- [WHAT TO WORK ON] Exactly the line that contains "discount: none -> 3% = 52.30" and the lines following it to the end of the data are to be reproduced, and nothing more.
*** Opening DATASET RECORDS ***
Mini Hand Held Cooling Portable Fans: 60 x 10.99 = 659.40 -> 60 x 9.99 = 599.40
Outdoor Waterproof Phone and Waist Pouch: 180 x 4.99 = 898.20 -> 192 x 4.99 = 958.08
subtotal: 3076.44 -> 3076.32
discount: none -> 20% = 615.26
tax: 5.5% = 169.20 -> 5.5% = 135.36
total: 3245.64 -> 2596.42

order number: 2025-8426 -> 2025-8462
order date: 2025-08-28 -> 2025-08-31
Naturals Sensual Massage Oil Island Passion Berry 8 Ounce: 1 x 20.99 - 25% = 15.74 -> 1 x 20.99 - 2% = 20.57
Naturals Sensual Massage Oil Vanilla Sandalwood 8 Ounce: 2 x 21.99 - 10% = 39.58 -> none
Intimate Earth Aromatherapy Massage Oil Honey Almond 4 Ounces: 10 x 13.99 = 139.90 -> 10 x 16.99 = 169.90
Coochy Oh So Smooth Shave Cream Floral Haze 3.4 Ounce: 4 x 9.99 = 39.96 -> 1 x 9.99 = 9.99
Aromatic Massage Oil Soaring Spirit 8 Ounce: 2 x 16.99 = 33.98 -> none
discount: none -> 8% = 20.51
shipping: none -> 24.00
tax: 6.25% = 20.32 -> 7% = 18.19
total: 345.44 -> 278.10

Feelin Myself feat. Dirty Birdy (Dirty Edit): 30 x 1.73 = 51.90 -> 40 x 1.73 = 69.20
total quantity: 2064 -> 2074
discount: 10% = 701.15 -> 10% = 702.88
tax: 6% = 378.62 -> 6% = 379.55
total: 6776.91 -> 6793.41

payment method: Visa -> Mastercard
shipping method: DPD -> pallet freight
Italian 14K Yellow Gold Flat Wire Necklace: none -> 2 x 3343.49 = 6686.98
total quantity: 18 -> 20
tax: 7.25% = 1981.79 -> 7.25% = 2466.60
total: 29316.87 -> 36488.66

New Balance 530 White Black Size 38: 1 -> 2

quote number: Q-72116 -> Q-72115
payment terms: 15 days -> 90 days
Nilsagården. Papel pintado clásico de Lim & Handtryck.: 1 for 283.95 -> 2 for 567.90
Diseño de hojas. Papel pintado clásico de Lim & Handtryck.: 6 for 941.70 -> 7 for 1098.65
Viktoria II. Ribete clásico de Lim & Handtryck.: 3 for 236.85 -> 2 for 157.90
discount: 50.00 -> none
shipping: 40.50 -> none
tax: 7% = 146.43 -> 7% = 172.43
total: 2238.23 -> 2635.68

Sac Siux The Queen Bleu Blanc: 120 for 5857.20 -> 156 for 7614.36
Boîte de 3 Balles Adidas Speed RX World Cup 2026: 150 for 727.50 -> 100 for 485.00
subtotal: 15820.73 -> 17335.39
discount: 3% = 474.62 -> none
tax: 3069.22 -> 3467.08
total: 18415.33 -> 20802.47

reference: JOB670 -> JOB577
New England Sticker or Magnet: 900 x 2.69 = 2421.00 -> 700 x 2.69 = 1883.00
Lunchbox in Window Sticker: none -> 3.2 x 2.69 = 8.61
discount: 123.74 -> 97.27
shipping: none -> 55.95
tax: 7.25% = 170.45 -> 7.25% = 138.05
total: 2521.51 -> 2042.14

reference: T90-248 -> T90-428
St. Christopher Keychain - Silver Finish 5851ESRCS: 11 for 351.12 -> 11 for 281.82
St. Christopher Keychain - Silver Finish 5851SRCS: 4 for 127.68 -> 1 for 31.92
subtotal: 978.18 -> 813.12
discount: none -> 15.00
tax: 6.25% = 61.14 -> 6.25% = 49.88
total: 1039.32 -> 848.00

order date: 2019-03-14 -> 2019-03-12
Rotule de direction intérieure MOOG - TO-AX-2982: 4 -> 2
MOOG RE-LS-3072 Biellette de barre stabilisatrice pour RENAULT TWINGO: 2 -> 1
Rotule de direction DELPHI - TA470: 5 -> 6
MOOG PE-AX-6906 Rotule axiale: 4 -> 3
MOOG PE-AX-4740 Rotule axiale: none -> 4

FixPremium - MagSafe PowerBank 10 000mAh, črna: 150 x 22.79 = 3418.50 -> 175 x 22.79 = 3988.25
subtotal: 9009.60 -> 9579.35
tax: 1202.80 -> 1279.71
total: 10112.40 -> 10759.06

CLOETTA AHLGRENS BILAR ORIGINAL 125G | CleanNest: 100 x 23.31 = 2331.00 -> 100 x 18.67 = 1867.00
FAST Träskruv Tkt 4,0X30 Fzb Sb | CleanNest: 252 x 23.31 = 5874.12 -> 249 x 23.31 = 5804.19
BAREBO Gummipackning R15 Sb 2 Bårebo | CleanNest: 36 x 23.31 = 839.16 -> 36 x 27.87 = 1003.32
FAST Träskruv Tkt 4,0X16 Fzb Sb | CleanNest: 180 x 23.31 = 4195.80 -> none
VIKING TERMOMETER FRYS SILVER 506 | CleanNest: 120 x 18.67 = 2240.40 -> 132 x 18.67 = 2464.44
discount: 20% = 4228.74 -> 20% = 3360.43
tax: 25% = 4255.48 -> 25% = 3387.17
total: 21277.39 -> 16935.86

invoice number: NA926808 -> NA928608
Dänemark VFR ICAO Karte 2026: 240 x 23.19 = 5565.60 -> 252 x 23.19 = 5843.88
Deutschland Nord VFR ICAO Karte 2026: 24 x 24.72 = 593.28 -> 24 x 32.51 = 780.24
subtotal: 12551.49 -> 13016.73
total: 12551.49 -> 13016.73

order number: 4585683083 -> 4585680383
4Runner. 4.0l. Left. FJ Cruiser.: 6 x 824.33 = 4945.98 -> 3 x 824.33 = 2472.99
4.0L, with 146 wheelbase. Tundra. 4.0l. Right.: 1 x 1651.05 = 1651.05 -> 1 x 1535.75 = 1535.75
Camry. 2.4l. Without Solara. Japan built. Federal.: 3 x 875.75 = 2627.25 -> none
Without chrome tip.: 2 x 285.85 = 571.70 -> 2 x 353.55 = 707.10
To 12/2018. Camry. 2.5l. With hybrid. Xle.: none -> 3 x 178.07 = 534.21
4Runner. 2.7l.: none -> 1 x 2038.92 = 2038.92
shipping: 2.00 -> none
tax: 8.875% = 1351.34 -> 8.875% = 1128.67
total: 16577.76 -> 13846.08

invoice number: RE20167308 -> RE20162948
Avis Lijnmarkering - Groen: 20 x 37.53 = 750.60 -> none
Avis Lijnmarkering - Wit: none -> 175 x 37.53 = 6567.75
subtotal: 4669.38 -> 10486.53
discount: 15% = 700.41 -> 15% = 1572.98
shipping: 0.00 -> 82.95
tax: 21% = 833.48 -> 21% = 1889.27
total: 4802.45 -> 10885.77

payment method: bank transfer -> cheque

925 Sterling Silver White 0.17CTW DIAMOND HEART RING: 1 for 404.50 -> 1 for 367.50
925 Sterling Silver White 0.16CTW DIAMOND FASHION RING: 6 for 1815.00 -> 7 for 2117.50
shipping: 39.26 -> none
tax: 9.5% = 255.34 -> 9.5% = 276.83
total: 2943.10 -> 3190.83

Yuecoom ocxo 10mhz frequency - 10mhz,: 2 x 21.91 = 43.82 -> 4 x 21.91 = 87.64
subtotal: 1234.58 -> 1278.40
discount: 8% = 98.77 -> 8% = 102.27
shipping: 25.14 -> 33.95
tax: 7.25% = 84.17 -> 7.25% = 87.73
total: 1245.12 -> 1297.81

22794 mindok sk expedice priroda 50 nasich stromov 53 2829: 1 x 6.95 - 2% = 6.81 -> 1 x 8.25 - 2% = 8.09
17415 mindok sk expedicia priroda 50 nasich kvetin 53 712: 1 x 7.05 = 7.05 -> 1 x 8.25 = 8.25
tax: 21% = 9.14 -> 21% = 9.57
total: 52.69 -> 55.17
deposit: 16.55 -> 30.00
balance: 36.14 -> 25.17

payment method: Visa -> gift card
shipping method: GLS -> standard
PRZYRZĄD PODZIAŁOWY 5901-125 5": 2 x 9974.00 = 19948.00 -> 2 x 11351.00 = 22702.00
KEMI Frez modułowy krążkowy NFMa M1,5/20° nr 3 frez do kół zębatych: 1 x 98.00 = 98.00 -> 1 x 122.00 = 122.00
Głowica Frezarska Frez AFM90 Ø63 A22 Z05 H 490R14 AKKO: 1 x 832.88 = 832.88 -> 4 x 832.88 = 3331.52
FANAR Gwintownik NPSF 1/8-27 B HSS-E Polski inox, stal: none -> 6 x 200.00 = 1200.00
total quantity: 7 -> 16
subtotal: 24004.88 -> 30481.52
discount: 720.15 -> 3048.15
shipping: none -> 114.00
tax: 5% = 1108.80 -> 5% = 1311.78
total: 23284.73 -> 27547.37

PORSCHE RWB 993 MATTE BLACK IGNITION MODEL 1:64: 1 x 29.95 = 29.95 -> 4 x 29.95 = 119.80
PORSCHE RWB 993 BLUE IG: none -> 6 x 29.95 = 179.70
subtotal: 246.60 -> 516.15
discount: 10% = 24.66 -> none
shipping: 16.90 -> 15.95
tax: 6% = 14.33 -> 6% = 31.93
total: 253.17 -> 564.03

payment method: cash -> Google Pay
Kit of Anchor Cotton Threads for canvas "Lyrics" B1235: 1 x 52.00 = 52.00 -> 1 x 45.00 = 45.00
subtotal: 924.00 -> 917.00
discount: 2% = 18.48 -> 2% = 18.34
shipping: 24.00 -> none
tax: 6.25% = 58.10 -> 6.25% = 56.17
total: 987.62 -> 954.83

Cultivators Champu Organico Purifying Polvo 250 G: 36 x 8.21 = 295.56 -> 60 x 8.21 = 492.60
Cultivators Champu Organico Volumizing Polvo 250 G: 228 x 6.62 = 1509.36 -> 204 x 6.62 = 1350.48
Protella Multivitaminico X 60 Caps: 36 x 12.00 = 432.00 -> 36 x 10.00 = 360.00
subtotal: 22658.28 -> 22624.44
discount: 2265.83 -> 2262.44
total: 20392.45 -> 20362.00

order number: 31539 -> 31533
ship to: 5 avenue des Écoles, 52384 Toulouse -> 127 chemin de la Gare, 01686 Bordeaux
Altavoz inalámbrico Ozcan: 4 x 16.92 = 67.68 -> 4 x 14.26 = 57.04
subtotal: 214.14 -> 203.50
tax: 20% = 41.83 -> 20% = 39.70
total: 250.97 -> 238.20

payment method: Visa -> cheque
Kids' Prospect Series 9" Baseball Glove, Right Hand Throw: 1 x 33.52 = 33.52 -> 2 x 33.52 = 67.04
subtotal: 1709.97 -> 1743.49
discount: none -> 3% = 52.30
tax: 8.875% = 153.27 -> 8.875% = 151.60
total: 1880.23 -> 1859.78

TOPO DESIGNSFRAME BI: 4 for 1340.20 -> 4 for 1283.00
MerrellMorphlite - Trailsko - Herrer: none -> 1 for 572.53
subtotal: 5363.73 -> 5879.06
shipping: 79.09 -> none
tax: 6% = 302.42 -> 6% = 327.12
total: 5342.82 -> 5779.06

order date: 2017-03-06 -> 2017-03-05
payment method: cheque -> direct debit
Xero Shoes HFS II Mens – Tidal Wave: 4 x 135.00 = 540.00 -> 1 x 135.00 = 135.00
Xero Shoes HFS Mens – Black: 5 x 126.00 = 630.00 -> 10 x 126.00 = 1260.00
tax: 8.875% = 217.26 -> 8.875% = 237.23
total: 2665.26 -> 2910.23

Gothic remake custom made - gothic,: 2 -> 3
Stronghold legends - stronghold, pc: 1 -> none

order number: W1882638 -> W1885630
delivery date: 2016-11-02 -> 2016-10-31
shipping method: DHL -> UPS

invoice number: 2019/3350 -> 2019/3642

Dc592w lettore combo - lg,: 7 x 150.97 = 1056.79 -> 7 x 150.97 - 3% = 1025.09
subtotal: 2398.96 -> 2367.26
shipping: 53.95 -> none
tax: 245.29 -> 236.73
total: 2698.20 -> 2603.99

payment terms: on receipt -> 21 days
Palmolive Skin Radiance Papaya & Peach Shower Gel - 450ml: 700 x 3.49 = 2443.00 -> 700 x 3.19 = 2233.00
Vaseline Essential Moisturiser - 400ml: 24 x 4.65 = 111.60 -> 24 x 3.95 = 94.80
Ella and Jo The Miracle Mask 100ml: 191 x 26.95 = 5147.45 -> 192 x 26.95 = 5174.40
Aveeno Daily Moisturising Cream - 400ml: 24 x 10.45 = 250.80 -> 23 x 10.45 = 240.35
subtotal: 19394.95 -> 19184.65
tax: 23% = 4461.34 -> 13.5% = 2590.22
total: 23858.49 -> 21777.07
*** Closing DATASET RECORDS ***
- [YOUR SOLUTION]
discount: none -> 3% = 52.30
tax: 8.875% = 153.27 -> 8.875% = 151.60
total: 1880.23 -> 1859.78

TOPO DESIGNSFRAME BI: 4 for 1340.20 -> 4 for 1283.00
MerrellMorphlite - Trailsko - Herrer: none -> 1 for 572.53
subtotal: 5363.73 -> 5879.06
shipping: 79.09 -> none
tax: 6% = 302.42 -> 6% = 327.12
total: 5342.82 -> 5779.06

order date: 2017-03-06 -> 2017-03-05
payment method: cheque -> direct debit
Xero Shoes HFS II Mens – Tidal Wave: 4 x 135.00 = 540.00 -> 1 x 135.00 = 135.00
Xero Shoes HFS Mens – Black: 5 x 126.00 = 630.00 -> 10 x 126.00 = 1260.00
tax: 8.875% = 217.26 -> 8.875% = 237.23
total: 2665.26 -> 2910.23

Gothic remake custom made - gothic,: 2 -> 3
Stronghold legends - stronghold, pc: 1 -> none

order number: W1882638 -> W1885630
delivery date: 2016-11-02 -> 2016-10-31
shipping method: DHL -> UPS

invoice number: 2019/3350 -> 2019/3642

Dc592w lettore combo - lg,: 7 x 150.97 = 1056.79 -> 7 x 150.97 - 3% = 1025.09
subtotal: 2398.96 -> 2367.26
shipping: 53.95 -> none
tax: 245.29 -> 236.73
total: 2698.20 -> 2603.99

payment terms: on receipt -> 21 days
Palmolive Skin Radiance Papaya & Peach Shower Gel - 450ml: 700 x 3.49 = 2443.00 -> 700 x 3.19 = 2233.00
Vaseline Essential Moisturiser - 400ml: 24 x 4.65 = 111.60 -> 24 x 3.95 = 94.80
Ella and Jo The Miracle Mask 100ml: 191 x 26.95 = 5147.45 -> 192 x 26.95 = 5174.40
Aveeno Daily Moisturising Cream - 400ml: 24 x 10.45 = 250.80 -> 23 x 10.45 = 240.35
subtotal: 19394.95 -> 19184.65
tax: 23% = 4461.34 -> 13.5% = 2590.22
total: 23858.49 -> 21777.07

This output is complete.